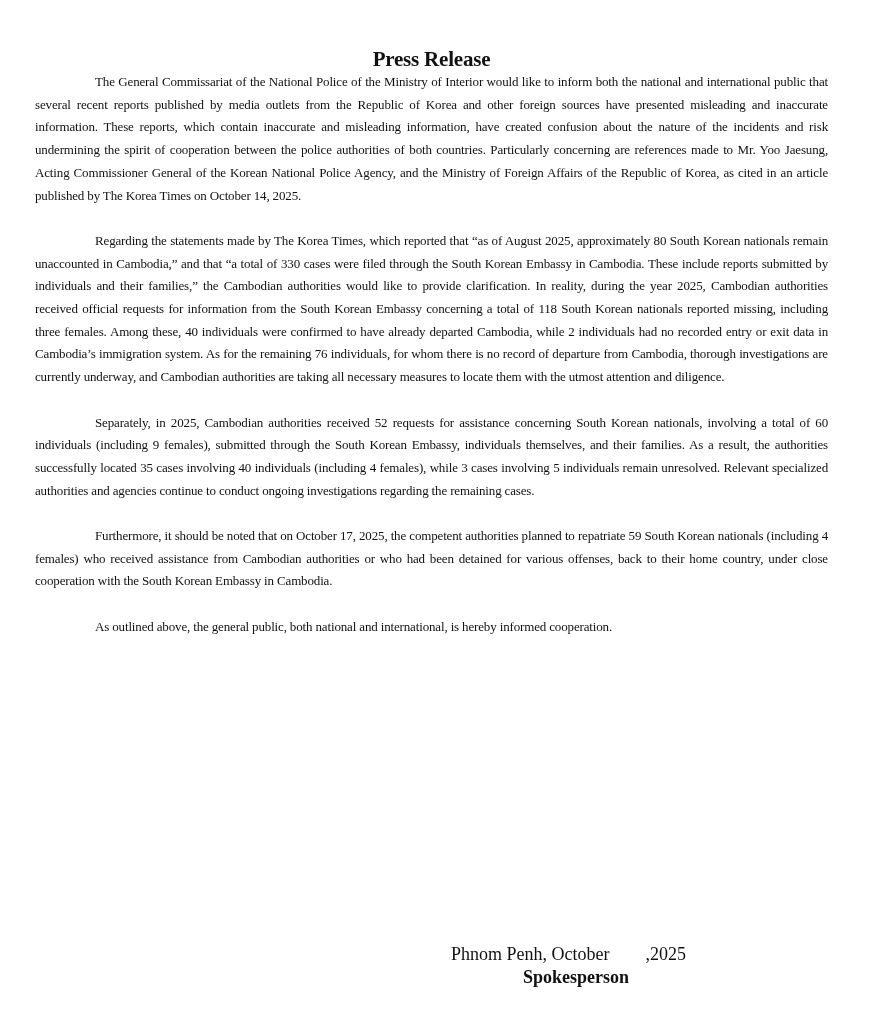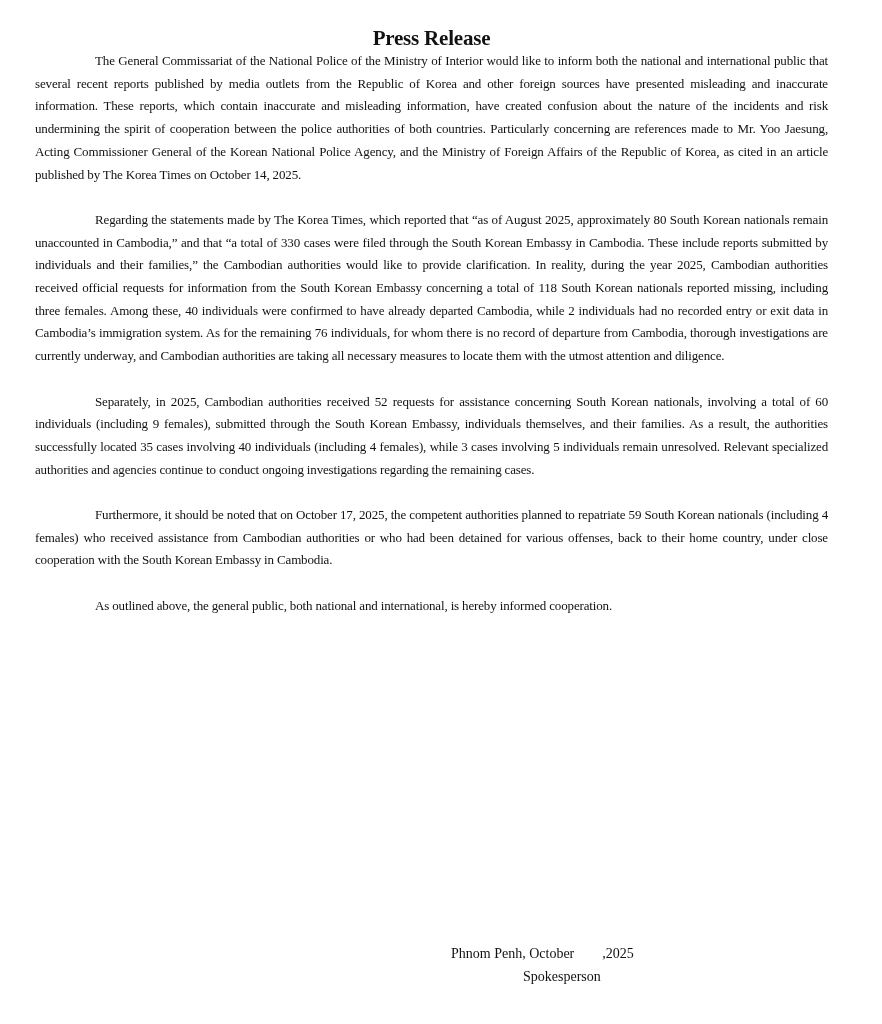--- a/index.html
+++ b/index.html
@@ -18,7 +18,7 @@
   .page {
     position: absolute;
     left: 35px;
-    top: 24px;
+    top: 45px;
     width: 793px;
   }
   .title {

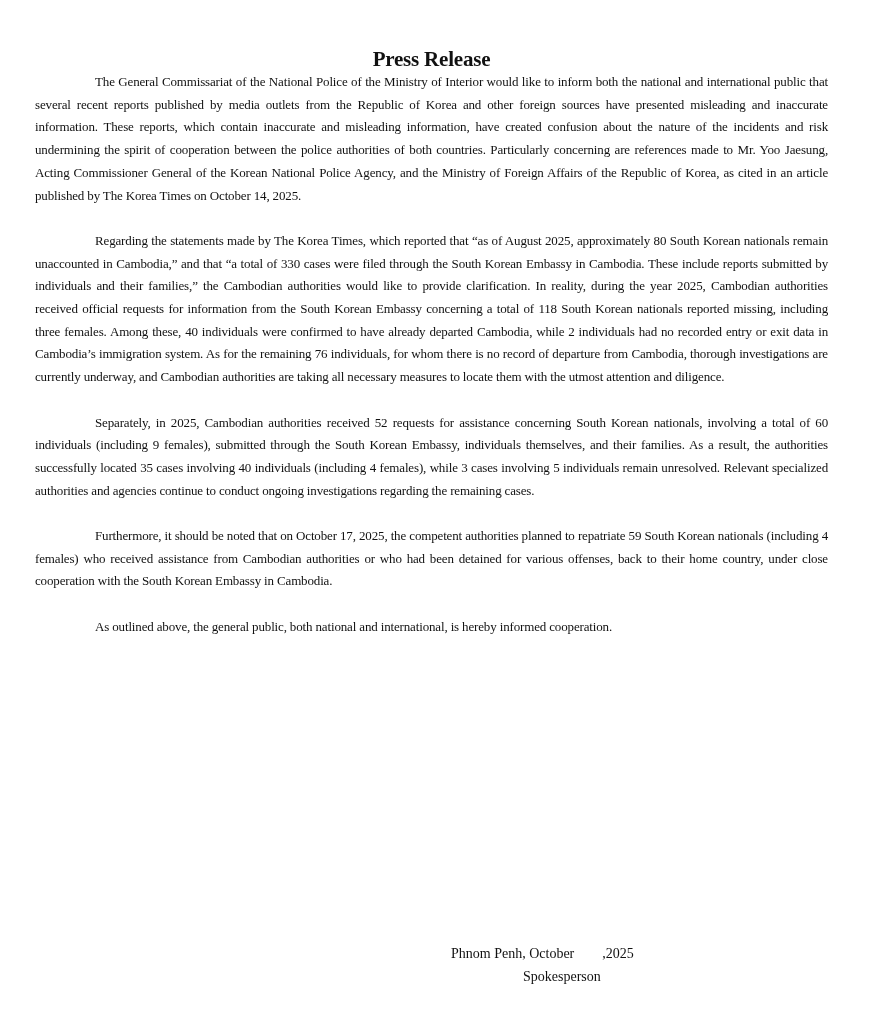--- a/index.html
+++ b/index.html
@@ -43,7 +43,7 @@
     position: absolute;
     left: 451px;
     top: 943px;
-    font-size: 14px;
+    font-size: 18px;
     line-height: 22.7px;
   }
   .sig-place {

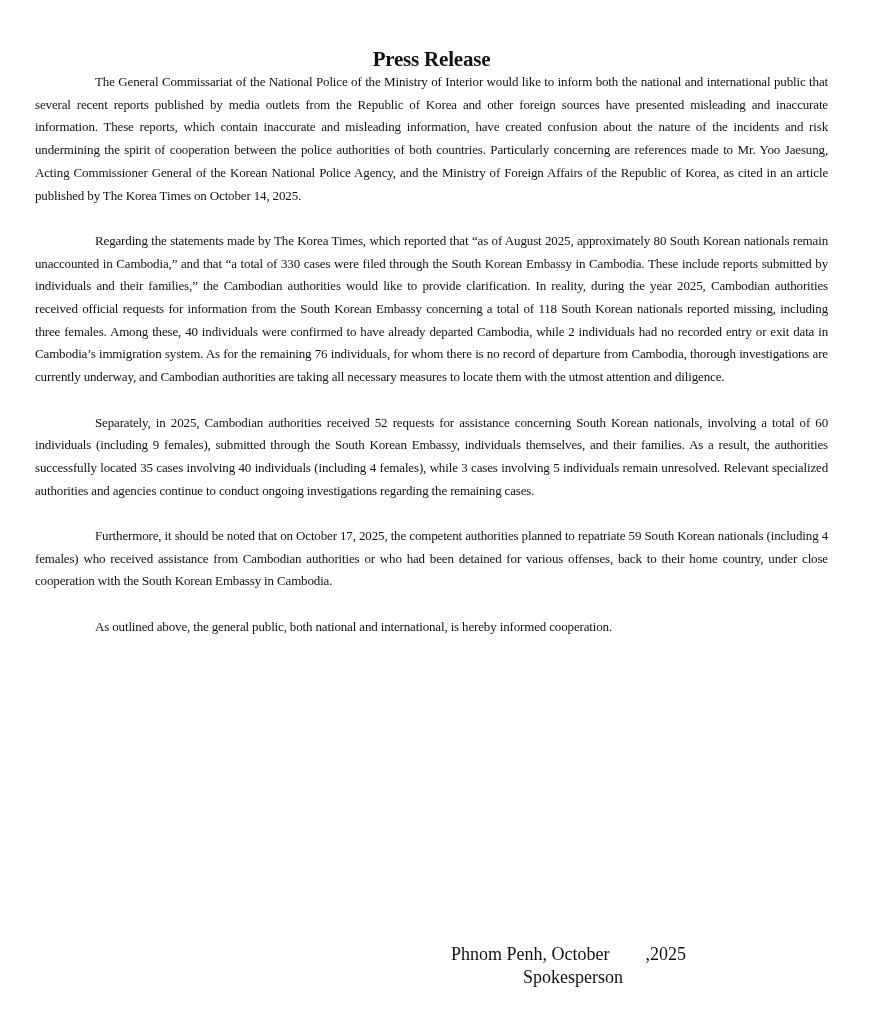--- a/index.html
+++ b/index.html
@@ -50,7 +50,7 @@
     white-space: pre;
   }
   .sig-role {
-    font-weight: normal;
+    font-weight: bold;
     padding-left: 72px;
   }
 </style>

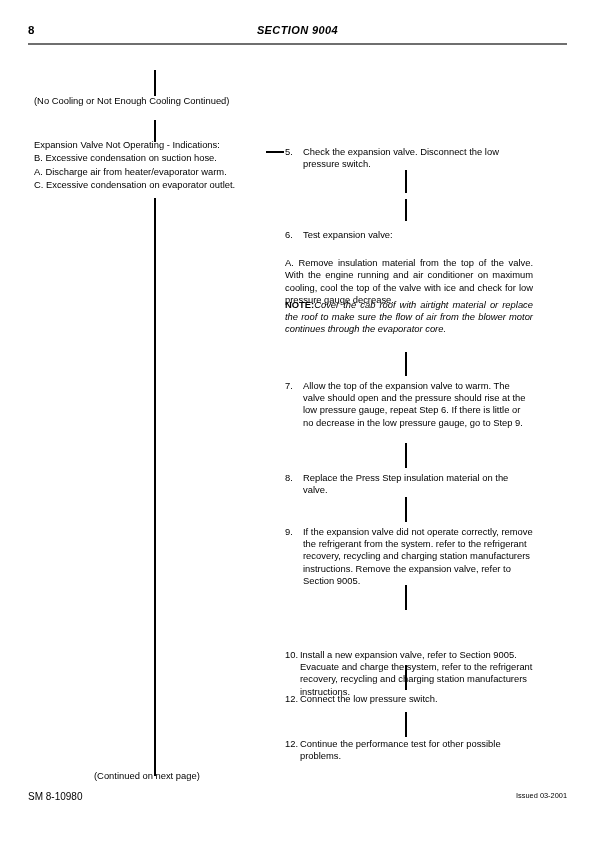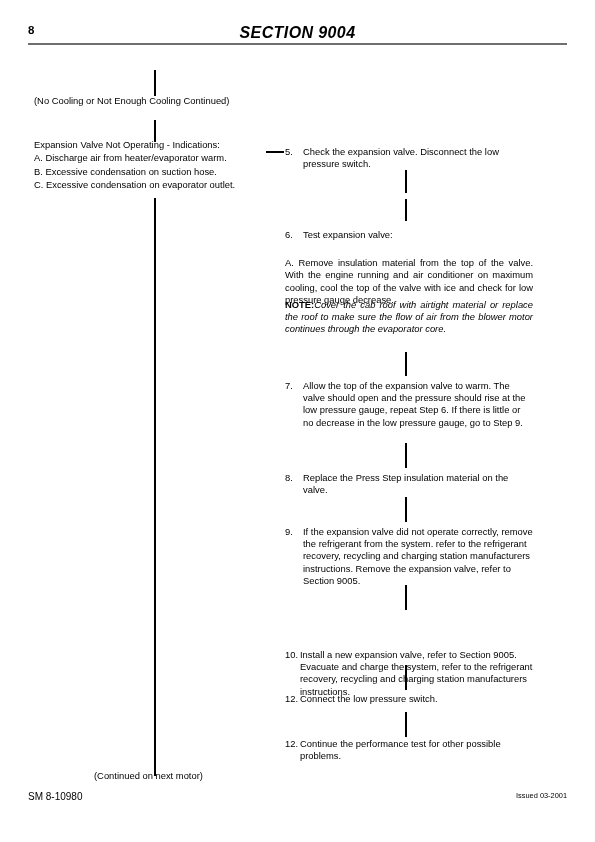--- a/index.html
+++ b/index.html
@@ -44,7 +44,7 @@
     top: 0;
     width: 539px;
     text-align: center;
-    font-size: 16px;
+    font-size: 11px;
     font-style: italic;
     font-weight: bold;
     letter-spacing: 0.4px;

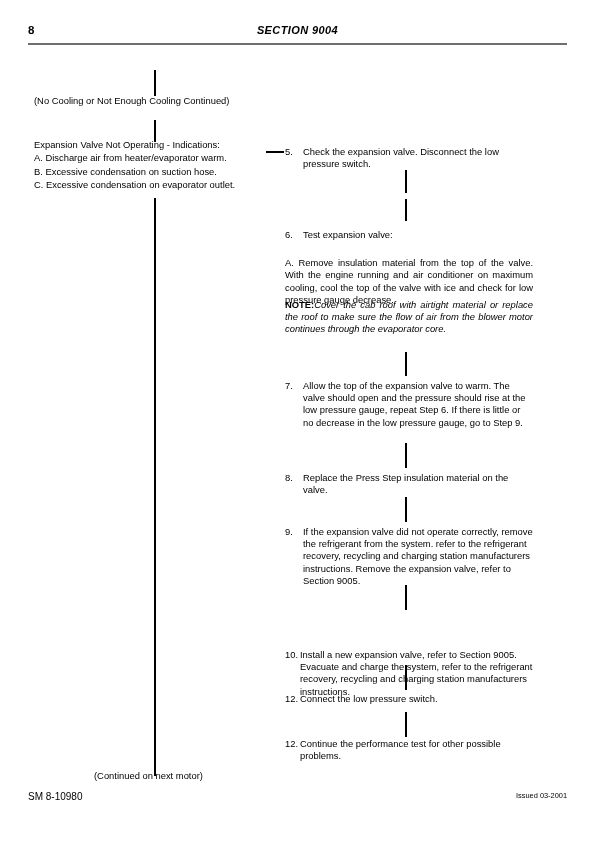--- a/index.html
+++ b/index.html
@@ -190,8 +190,8 @@
 
   <div class="left-col block-text" id="left-indications">
     <div>Expansion Valve Not Operating - Indications:</div>
+    <div>B. Excessive condensation on suction hose.</div>
     <div>A. Discharge air from heater/evaporator warm.</div>
-    <div>B. Excessive condensation on suction hose.</div>
     <div>C. Excessive condensation on evaporator outlet.</div>
   </div>
 

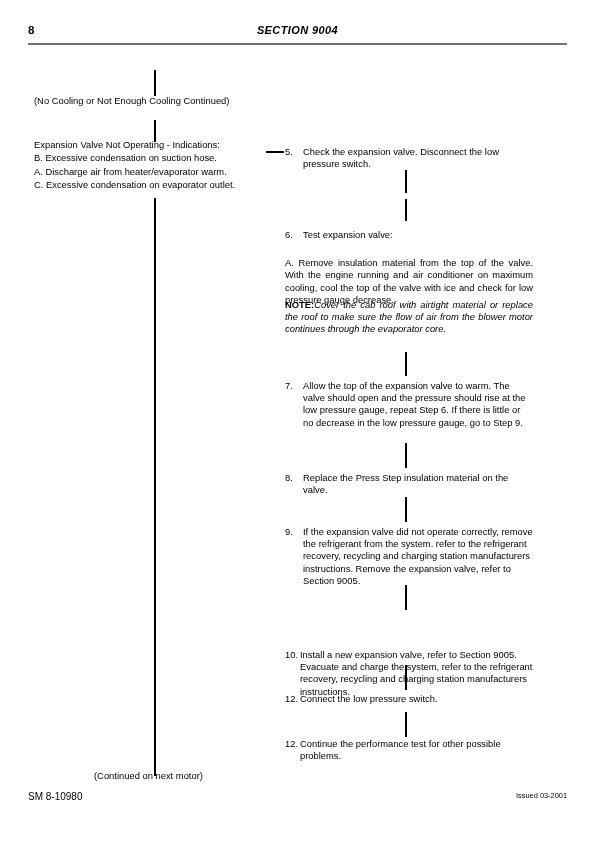--- a/index.html
+++ b/index.html
@@ -256,7 +256,7 @@
     </div>
   </div>
 
-  <div class="continued-next">(Continued on next motor)</div>
+  <div class="continued-next">(Continued on next page)</div>
 
   <div class="footer">
     <div class="footer-left">SM 8-10980</div>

++++++++++++++++++++

▸ TASK PROMPT
All of the entries above are to be restated word for word, minus the images.

▸ RESPONSE
--- a/index.html
+++ b/index.html
@@ -18,7 +18,7 @@
   .page {
     position: absolute;
     left: 35px;
-    top: 24px;
+    top: 45px;
     width: 793px;
   }
   .title {

--- a/index.html
+++ b/index.html
@@ -43,7 +43,7 @@
     position: absolute;
     left: 451px;
     top: 943px;
-    font-size: 14px;
+    font-size: 18px;
     line-height: 22.7px;
   }
   .sig-place {

--- a/index.html
+++ b/index.html
@@ -50,7 +50,7 @@
     white-space: pre;
   }
   .sig-role {
-    font-weight: normal;
+    font-weight: bold;
     padding-left: 72px;
   }
 </style>

--- a/index.html
+++ b/index.html
@@ -44,7 +44,7 @@
     top: 0;
     width: 539px;
     text-align: center;
-    font-size: 16px;
+    font-size: 11px;
     font-style: italic;
     font-weight: bold;
     letter-spacing: 0.4px;

--- a/index.html
+++ b/index.html
@@ -190,8 +190,8 @@
 
   <div class="left-col block-text" id="left-indications">
     <div>Expansion Valve Not Operating - Indications:</div>
+    <div>B. Excessive condensation on suction hose.</div>
     <div>A. Discharge air from heater/evaporator warm.</div>
-    <div>B. Excessive condensation on suction hose.</div>
     <div>C. Excessive condensation on evaporator outlet.</div>
   </div>
 

--- a/index.html
+++ b/index.html
@@ -256,7 +256,7 @@
     </div>
   </div>
 
-  <div class="continued-next">(Continued on next motor)</div>
+  <div class="continued-next">(Continued on next page)</div>
 
   <div class="footer">
     <div class="footer-left">SM 8-10980</div>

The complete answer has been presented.